What you return should be the complete data below, word for word, with no pictures in it.

### DATASET ###

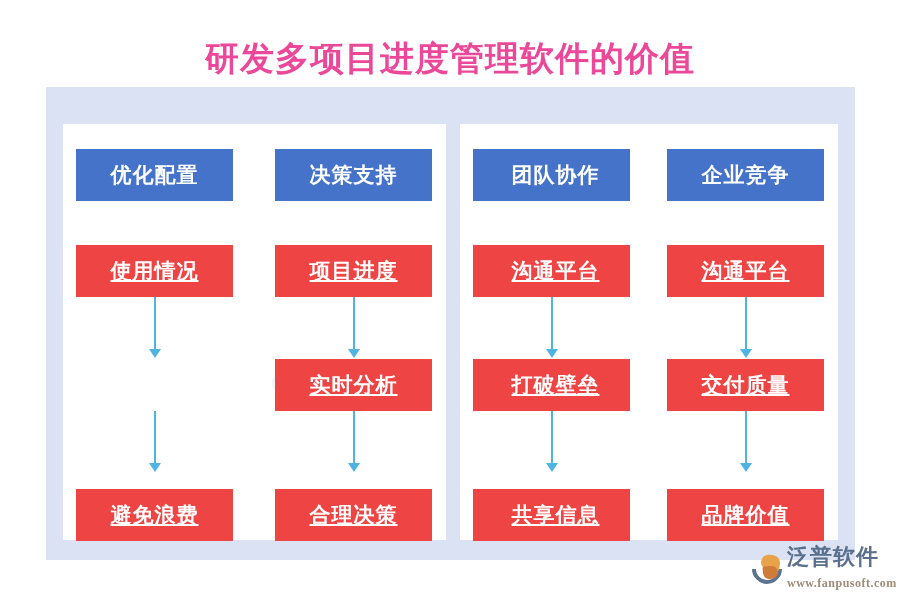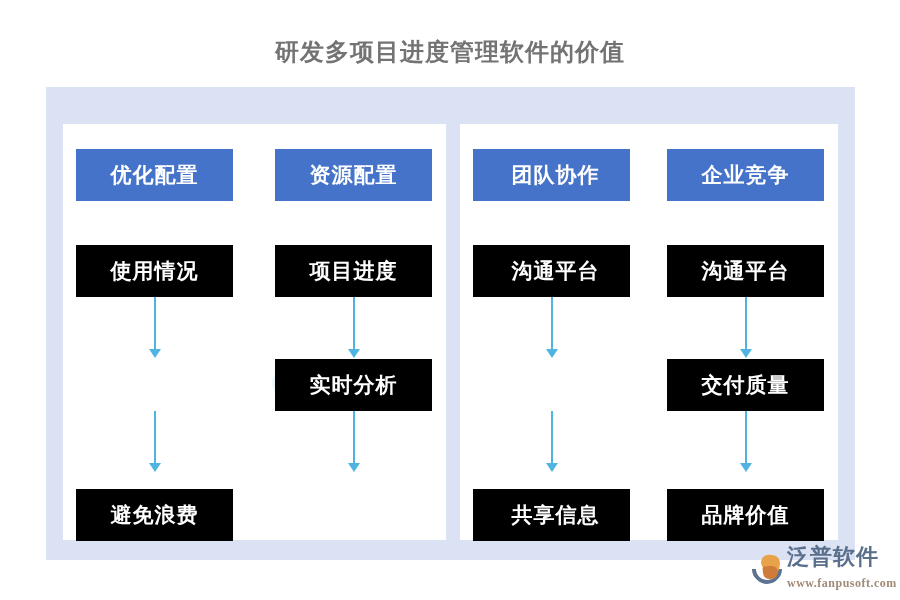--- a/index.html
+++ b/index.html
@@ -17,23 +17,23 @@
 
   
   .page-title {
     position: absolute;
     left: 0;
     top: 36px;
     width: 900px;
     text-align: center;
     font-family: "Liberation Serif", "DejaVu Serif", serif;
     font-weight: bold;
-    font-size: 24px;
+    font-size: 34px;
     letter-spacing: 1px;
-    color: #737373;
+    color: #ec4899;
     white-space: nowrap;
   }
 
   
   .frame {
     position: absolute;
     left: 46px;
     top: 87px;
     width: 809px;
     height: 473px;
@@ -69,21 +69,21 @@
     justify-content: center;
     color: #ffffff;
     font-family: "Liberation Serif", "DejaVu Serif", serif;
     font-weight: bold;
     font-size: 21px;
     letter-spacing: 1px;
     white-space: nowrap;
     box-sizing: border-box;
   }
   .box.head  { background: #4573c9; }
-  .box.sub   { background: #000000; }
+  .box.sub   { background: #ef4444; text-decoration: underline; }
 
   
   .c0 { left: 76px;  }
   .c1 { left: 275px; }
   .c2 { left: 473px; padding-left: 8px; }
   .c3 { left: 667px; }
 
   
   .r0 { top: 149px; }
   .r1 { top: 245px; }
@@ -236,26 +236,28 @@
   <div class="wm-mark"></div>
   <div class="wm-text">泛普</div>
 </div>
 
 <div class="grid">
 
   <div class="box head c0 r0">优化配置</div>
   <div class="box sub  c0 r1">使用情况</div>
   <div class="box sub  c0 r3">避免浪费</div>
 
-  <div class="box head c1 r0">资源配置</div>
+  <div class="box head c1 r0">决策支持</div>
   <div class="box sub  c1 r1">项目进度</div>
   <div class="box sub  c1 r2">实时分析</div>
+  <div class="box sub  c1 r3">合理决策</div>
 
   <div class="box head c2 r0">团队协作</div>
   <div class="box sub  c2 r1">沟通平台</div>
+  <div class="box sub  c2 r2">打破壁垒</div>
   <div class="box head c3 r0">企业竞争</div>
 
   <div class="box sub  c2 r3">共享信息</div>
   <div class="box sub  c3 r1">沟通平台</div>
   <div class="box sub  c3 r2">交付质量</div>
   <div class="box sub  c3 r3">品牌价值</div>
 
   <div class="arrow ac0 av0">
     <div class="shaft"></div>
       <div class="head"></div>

###

RESPONSE TO THIS EXERCISE>
--- a/index.html
+++ b/index.html
@@ -17,23 +17,23 @@
 
   
   .page-title {
     position: absolute;
     left: 0;
     top: 36px;
     width: 900px;
     text-align: center;
     font-family: "Liberation Serif", "DejaVu Serif", serif;
     font-weight: bold;
-    font-size: 24px;
+    font-size: 34px;
     letter-spacing: 1px;
-    color: #737373;
+    color: #ec4899;
     white-space: nowrap;
   }
 
   
   .frame {
     position: absolute;
     left: 46px;
     top: 87px;
     width: 809px;
     height: 473px;
@@ -69,21 +69,21 @@
     justify-content: center;
     color: #ffffff;
     font-family: "Liberation Serif", "DejaVu Serif", serif;
     font-weight: bold;
     font-size: 21px;
     letter-spacing: 1px;
     white-space: nowrap;
     box-sizing: border-box;
   }
   .box.head  { background: #4573c9; }
-  .box.sub   { background: #000000; }
+  .box.sub   { background: #ef4444; text-decoration: underline; }
 
   
   .c0 { left: 76px;  }
   .c1 { left: 275px; }
   .c2 { left: 473px; padding-left: 8px; }
   .c3 { left: 667px; }
 
   
   .r0 { top: 149px; }
   .r1 { top: 245px; }
@@ -236,26 +236,28 @@
   <div class="wm-mark"></div>
   <div class="wm-text">泛普</div>
 </div>
 
 <div class="grid">
 
   <div class="box head c0 r0">优化配置</div>
   <div class="box sub  c0 r1">使用情况</div>
   <div class="box sub  c0 r3">避免浪费</div>
 
-  <div class="box head c1 r0">资源配置</div>
+  <div class="box head c1 r0">决策支持</div>
   <div class="box sub  c1 r1">项目进度</div>
   <div class="box sub  c1 r2">实时分析</div>
+  <div class="box sub  c1 r3">合理决策</div>
 
   <div class="box head c2 r0">团队协作</div>
   <div class="box sub  c2 r1">沟通平台</div>
+  <div class="box sub  c2 r2">打破壁垒</div>
   <div class="box head c3 r0">企业竞争</div>
 
   <div class="box sub  c2 r3">共享信息</div>
   <div class="box sub  c3 r1">沟通平台</div>
   <div class="box sub  c3 r2">交付质量</div>
   <div class="box sub  c3 r3">品牌价值</div>
 
   <div class="arrow ac0 av0">
     <div class="shaft"></div>
       <div class="head"></div>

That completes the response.